No volvió a ver a Mila, y ni siquiera sabía si la habían atendido en Leningrado o si la habían evacuado una noche en algún camión. Abandonó el hospital la víspera de Año Nuevo y se unió a una compañía de artillería a pocos kilómetros del lugar del último concierto. Habían logrado romper el cerco y liberar algunas poblaciones; en una de ellas, sus camaradas encontraron un fajo de bonitas tarjetas escritas en alemán con preciosos caracteres góticos. El oficial que las leyó lanzó un juramento. Eran invitaciones a la fiesta con la que pensaban celebrar la caída de Leningrado, el 18 de diciembre en el hotel Astoria… Volski recordó que el coro había cantado dos días antes.
Se sintió orgulloso de haber contribuido con aquel concierto a la defensa de la ciudad. Luego supo que a mediados de diciembre los alemanes habían sido derrotados cerca de Moscú y eso había salvado Leningrado, con lo que las preciosas invitaciones en caracteres góticos de nada sirvieron… La imposibilidad de determinar el peso de la acción colectiva y del heroísmo individual, de precisar la medida de su combinación, fue una de las lecciones que aprendió en aquellos cuatro años de combates.
La guerra no le dio muchas más. Durante el sitio de Leningrado había convivido con la muerte tan íntimamente como un soldado. Ahora que luchaba en el frente y atravesaba aquellos campos de batalla sembrados de cadáveres, se asombraba de su número pero era consciente de que precisamente tal número atenuaba la singularidad absoluta de cada muerto.
Aprendió, eso sí, mil pormenores de una importancia a menudo vital. Por ejemplo, que aquella casa intacta al pie de un alto árbol que había visto en medio de un pueblo arrasado durante el último concierto, y que tendría que haber sido la primera en volar por los aires, no se había salvado por un milagro, sino por el árbol: ara afinar la puntería, los artilleros eligen un punto de referencia (un campanario, un poste o un árbol), que, por su utilidad balística, se salva mientras todo lo demás es reducido a escombros.

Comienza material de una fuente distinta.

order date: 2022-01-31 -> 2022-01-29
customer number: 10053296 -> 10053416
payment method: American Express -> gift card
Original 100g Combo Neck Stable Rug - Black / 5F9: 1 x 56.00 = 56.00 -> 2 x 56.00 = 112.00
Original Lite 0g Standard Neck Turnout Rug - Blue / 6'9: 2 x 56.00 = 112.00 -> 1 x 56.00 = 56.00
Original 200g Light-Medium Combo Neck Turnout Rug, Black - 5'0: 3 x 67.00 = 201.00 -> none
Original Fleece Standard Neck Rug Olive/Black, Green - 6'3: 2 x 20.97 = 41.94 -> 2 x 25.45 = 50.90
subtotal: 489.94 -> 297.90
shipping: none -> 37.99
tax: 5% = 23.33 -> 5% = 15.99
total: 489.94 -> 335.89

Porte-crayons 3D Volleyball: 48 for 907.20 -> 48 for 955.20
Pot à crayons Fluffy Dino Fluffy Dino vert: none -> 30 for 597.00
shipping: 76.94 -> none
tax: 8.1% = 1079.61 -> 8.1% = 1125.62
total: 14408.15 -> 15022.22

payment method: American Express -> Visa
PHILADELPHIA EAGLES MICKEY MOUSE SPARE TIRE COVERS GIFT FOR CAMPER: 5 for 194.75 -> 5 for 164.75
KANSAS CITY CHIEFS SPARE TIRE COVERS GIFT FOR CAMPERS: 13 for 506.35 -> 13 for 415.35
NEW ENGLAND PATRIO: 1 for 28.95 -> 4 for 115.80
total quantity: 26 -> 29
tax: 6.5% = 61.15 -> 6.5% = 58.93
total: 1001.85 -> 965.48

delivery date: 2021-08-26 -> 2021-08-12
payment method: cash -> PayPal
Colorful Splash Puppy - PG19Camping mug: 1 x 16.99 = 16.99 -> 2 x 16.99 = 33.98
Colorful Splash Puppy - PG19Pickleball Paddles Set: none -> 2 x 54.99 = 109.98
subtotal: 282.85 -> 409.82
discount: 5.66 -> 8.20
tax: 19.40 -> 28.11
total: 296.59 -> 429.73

Y cuando recordaba a aquellos soldados chapoteando en el río helado alrededor de un cañón el día del asalto desesperado, pensaba que su guerra consistía también en aquel chapoteo en la nieve o en el barro. No esperaba ya hechos de armas gloriosos ni grandes hazañas. Se resignó a estudiar la ruda mecánica de los combates. Pronto le bastó una sola mirada para determinar el grosor del acero de los tanques contra los que disparaba. Reconocía el calibre de los cañones por su sonido, los diferentes tipos de obuses por su silbido. Distancias y trayectorias adquirían una realidad palpable, inscrita en el aire que respiraba.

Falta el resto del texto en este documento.